Pancho’s face hardened. “Don’t say it, kid. My reflexes are still quick enough to give you a spanking. A little time in a simulator and I’ll be sharp as a samurai sword’s edge.”

Holly sat there, mouth open, clearly disbelieving.

“Jake can help your mission control team. He gets along pretty good with Manny Gaeta.”

“I s’pose …”

“And you can get your boyfriend to join the techie team, too. He can stay nice and safe here while I fly out to the rings. This is gonna be fun!”

“Pancho,” said Holly, shaking her head, “you can’t—”

“The hell I can’t.”

“But Raoul won’t join the mission control team. He won’t even talk to me.”

“Sure he will,” Pancho said cheerfully. “Ask him while you’re in bed.”

“I couldn’t!”

“Best time to ask a man anything,” Pancho said with a knowing wink.

16 January 2096: Registration day

Eberly awoke with a smile. Registration day. The moment that my reelection campaign actually begins. Sitting up in his bed, he mentally scanned his political horizon. No obstacles in sight. Urbain has caved in to me, so there’ll be no real opposition to my plan to mine the rings.

As he got up and padded to the lavatory he thought, Of course that Wunderly woman will object and try to get the IAA to intervene, but that will just make me look more heroic to the voters, resisting the demands of Earthbound bureaucrats who don’t care about our real needs. Maybe I’ll get elected unanimously!

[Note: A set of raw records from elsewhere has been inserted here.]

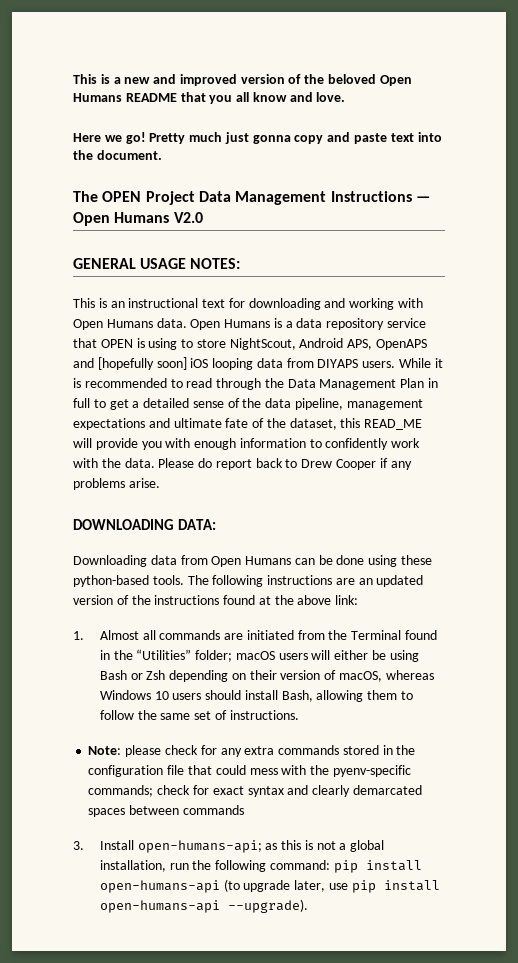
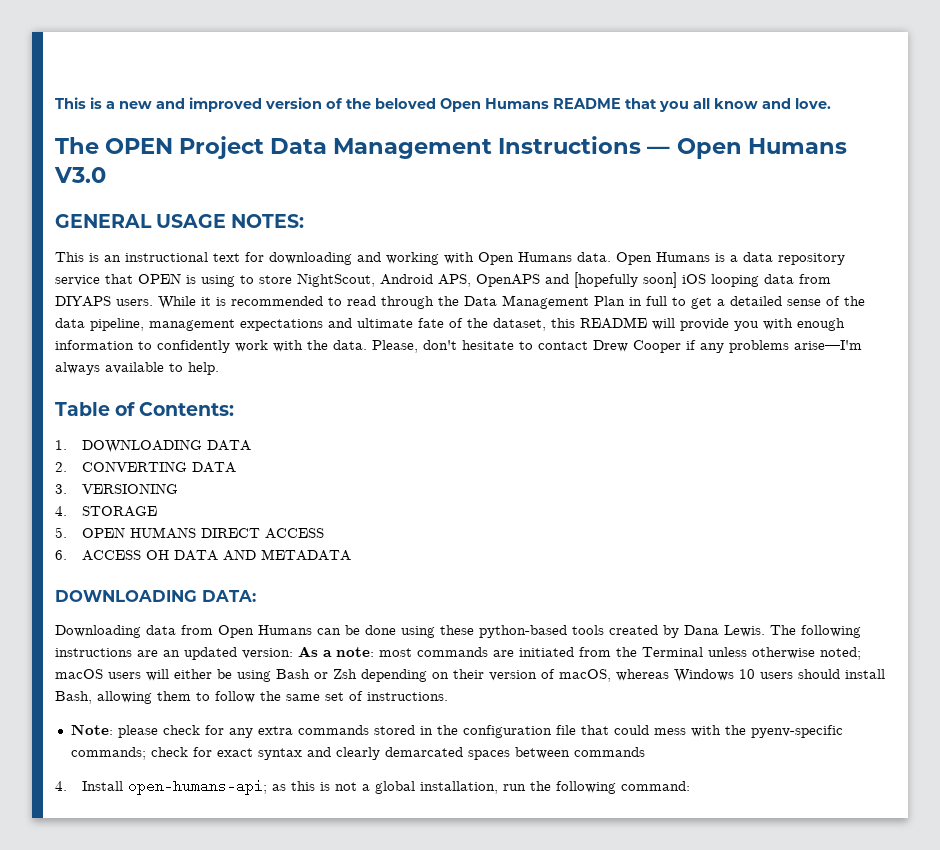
[73,132,442,144] [73,150,162,160] // Here we go! Pretty much just gonna copy and paste text into the document. -> (831, 103) none
[173,212,203,223] V2.0 -> [54,167,106,183] V3.0
[364,419,423,430] READ_ME -> [580,317,647,329] README
[158,458,298,470] Please do report back to -> [372,340,588,353] Please, don't hesitate to contact
[128,478,160,488] arise. -> [794,340,862,350] [55,362,219,375] [55,402,235,416] [55,439,252,453] [55,461,237,473] [55,483,179,494] [55,506,158,517] [55,527,325,539] [55,549,352,561] arise—I'm always available to help. // Table of Contents: // 1. DOWNLOADING DATA // 2. CONVERTING DATA // 3. VERSIONING // 4. STORAGE // 5. OPEN HUMANS DIRECT ACCESS // 6. ACCESS OH DATA AND METADATA
[152,575,184,585] tools. -> [572,625,765,638] tools created by Dana Lewis.
[73,595,359,605] [73,630,156,640] version of the instructions found at the above link: // 1. Almost all -> [242,646,412,659] version: As a note: most
[404,630,437,640] [99,649,233,662] found in the “Utilities” folder; -> [708,647,861,660] unless otherwise noted;
[73,841,84,850] 3. -> [55,781,67,791] 4.
[333,860,422,873] [99,879,440,893] [99,899,308,913] pip install open-humans-api (to upgrade later, use pip install open-humans-api --upgrade). -> (691, 786) none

Best of all, he told himself, as he thoroughly brushed his teeth, I won’t have to play games with Urbain’s wife. What a pathetic little game she tried to play with me! Would she really have gone to bed with me? He shook his head as he rinsed his mouth and spat into the sink.

I can have my pick of just about any woman in this habitat, he said to himself. But why bother? Power is better than sex. Being admired by everyone—everyone!—that’s the really great thing in life. I don’t need women. I don’t need anything or anyone, not as long as I’m chief administrator. No one can hurt me. No one can touch me. I’m king of the hill and I’m not going to let anyone pull me down.

Zeke Berkowitz was smiling amiably as he inspected the camera placements he had personally set up around the stage of Athens’s only theater. As chief of Goddard’s communications department, Berkowitz still thought of himself as a newsman, and this day of registering for the coming election was one of those rare newsworthy events in the habitat.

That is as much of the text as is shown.